Nonesterified fatty acid (NEFA) oxidation by muscle accounted for 46% of the difference in whole-body NEFA oxidation rate between fed shorn and unshorn groups. Underfeeding significantly increased the mean arterial plasma concentration of NEFA in shorn and unshorn ewes and the rate of NEFA oxidation across the hind-limb tissues in shorn ewes. The difference in whole-body NEFA oxidation between shorn and unshorn groups could, therefore, be completely accounted for by muscle. No significant differences in the arterial plasma concentrations of glucose, lactate or 3-hydroxybutyrate were recorded between shorn and unshorn ewes, although the rate of glucose uptake across the hind-limb tissued was significantly higher in the shorn group. Calculation of the maximum potential contribution of these substrates to hind-limb metabolism demonstrated that NEFA were the predominant energy source in all experimental conditions studied in all ewes.
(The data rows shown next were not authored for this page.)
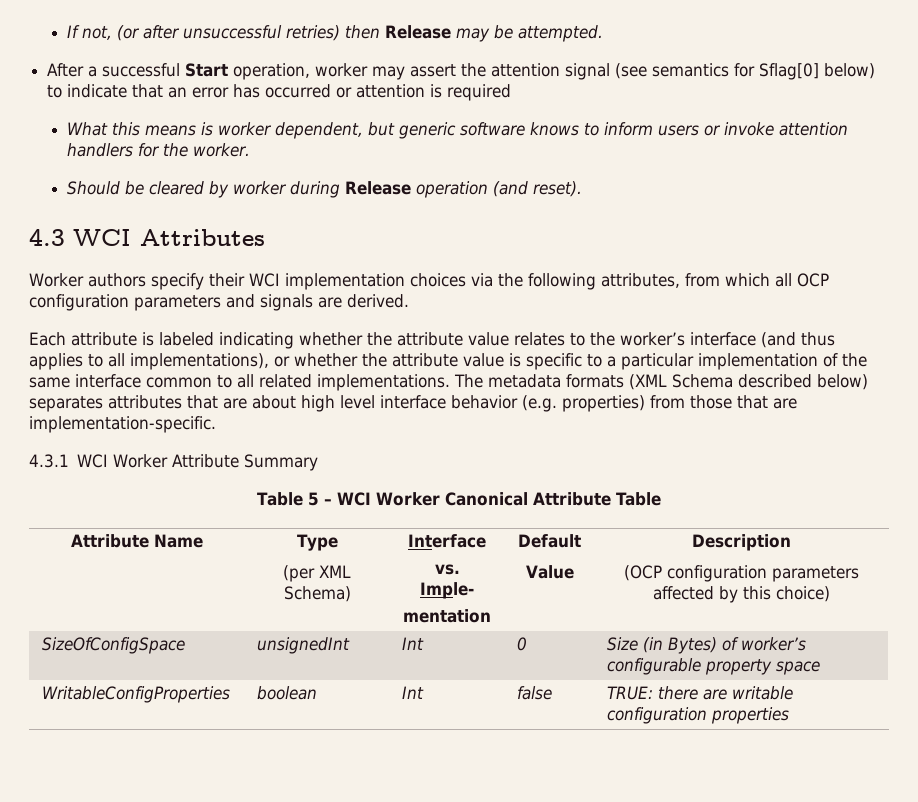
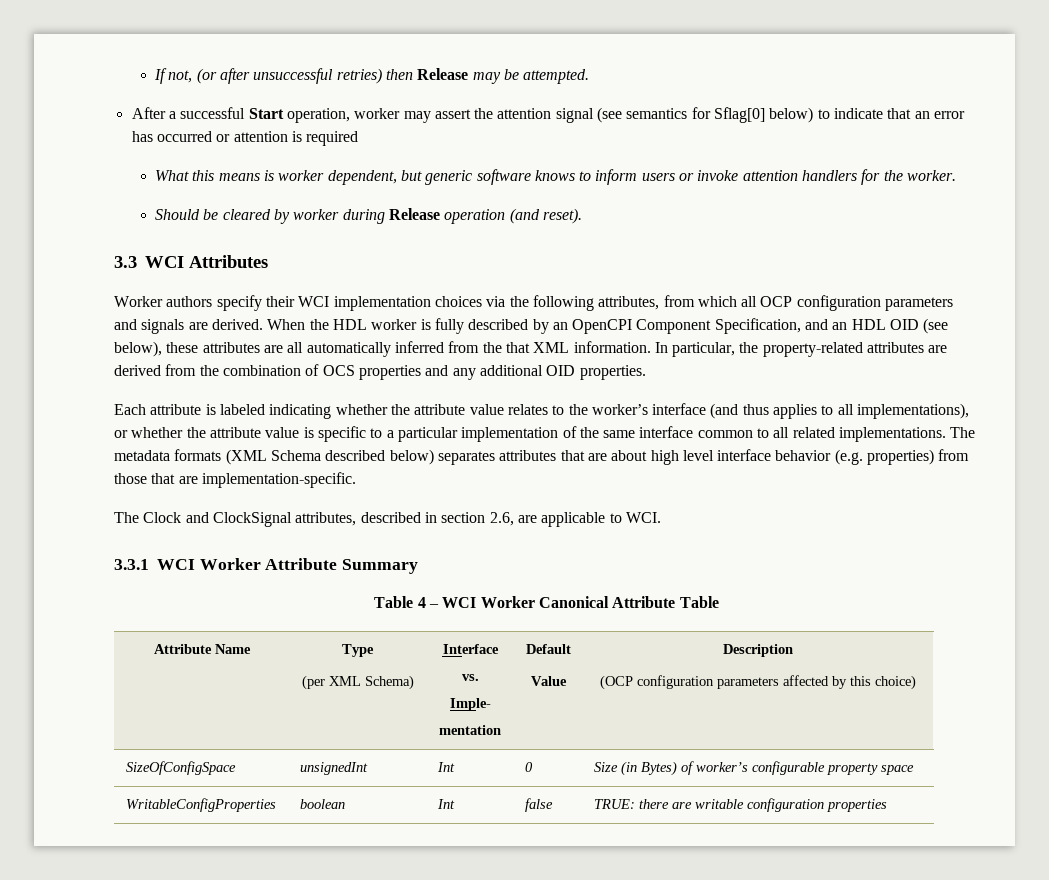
- 4.3 WCI Attributes
+ 3.3 WCI Attributes
+ When the HDL worker is fully described by an OpenCPI Component Specification, and an HDL OID (see below), these attributes are all automatically inferred from the that XML information. In particular, the property-related attributes are derived from the combination of OCS properties and any additional OID properties.
- 4.3.1 WCI Worker Attribute Summary
+ The Clock and ClockSignal attributes, described in section 2.6, are applicable to WCI.
+ 3.3.1 WCI Worker Attribute Summary
- Table 5 – WCI Worker Canonical Attribute Table
+ Table 4 – WCI Worker Canonical Attribute Table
When data from fed and underfed shorn ewes were pooled, regression analysis revealed a significant negative correlation between the arterial plasma concentrations of glucose and 3-hydroxybutyrate, and significant positive relationships between the arterial concentrations of both glucose and 3-hydroxybutyrate and their rate of uptake across the hind-limb tissues. These relationsips were not observed in unshorn ewes.
It is concluded that the muscle mass plays a major role in the nonshivering thermogenic adaptation to chronic cold exposure in shorn pregnant sheep and that NEFA are the major substrate utilized for oxidative metabolism in this tissue.